I also decided it was about time I learned to make real pita bread. My flat bread recipe is awesome, but I wanted to take it to the next level. I scoured pinterest and found this recipe. It is by far and away the best recipe I have ever come across for pita bread and my most successful to date. They puffed up beautifully when rising. Sadly they did not get as big as the ones on the site, but I have since discovered that is because the top heating element on my oven has broken, so they are rather on the pale side and not as golden brown as they could be. But they still tasted wonderful. I will definitely be making more the second my new oven arrives.
2 – 3 cloves of garlic
50g of feta (I used about 10 small cubes)
A squeeze of lemon juice
Salt and pepper
1 tablespoon yeast (I used instant)
1 1/4 cups of warm water
1 teaspoon of salt
31/2 cups of flour (450g)
To make the pita bread dissolve yeast in water for about 5 minutes in the bowl of an electric mixer. Add salt and 1 ½ cups flour and with the dough hook or with a whisk, beat to make a batter. Add additional flour until a rough, shaggy mass is formed. Knead with your hands for 8 minutes until dough is smooth and elastic. Add more flour if it is too sticky.
Turn dough onto a lightly floured surface and divide into six pieces for large pitas or ten for smaller. I make all sorts of sizes to suit different snacks and meals. Form dough into balls, then flatten with a rolling pin into ¼ inch thick discs. Try and keep an even thickness as this is what helps them ‘puff’.

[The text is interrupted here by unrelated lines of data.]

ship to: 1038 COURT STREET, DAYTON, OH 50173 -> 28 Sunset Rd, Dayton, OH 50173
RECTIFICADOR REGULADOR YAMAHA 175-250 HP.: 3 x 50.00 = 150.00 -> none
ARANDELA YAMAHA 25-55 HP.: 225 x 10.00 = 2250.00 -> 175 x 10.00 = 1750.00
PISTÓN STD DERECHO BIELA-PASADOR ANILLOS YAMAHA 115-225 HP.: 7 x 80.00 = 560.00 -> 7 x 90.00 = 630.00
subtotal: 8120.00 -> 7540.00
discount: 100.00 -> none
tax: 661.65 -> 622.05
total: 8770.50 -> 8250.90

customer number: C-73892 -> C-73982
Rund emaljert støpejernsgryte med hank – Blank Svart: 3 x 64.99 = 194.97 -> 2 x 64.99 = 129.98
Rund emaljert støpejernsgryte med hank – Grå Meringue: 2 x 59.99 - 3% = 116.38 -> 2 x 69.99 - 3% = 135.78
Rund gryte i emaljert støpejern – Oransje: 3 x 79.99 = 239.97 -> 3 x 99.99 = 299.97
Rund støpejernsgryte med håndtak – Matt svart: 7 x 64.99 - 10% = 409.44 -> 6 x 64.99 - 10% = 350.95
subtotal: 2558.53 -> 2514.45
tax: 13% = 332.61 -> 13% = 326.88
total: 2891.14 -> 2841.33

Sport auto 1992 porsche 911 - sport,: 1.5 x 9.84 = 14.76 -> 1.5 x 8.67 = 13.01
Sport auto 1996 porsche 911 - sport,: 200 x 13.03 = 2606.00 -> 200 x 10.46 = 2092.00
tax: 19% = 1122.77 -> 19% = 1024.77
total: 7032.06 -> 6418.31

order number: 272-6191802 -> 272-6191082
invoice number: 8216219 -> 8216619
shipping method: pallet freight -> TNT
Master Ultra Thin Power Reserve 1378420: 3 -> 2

Let rest on the floured surface 30-40 minutes until slightly puffed.
Preheat oven to 425F.
With a large spatula, flip the rounds of dough upside down on to a baking sheet. Bake 10-15 minutes until light golden. Stick around for the first five minutes of baking when the pitas perform their magic and puff up from flat pancakes to proud, four inch high pitas.
These store for up to two days well wrapped or frozen for three weeks.
To make the dip, you need to roast the beetroots for about an hour at 185 degrees Celsius until they are soft in the middle. If they are small to medium you can keep them whole, if they are large cut them in half. If you like you can drizzle a little olive oil on the beetroot first to stop it drying out, but its not 100 % necessary if you are looking to keep the calorie count down. When the beetroots have roasted they should be easy enough to peel, be mindful of pink hands though! Chop the beetroot into pieces and put it in the blender and blend with the garlic. You can roast the garlic first to take the edge off of it or keep it raw, it’s up to you. When you have a beautiful beetroot paste crumble in the feta and blend again. Add salt, pepper, and lemon juice to taste and maybe a little more feta. Voilà roast beetroot and feta dip with home-made pita bread.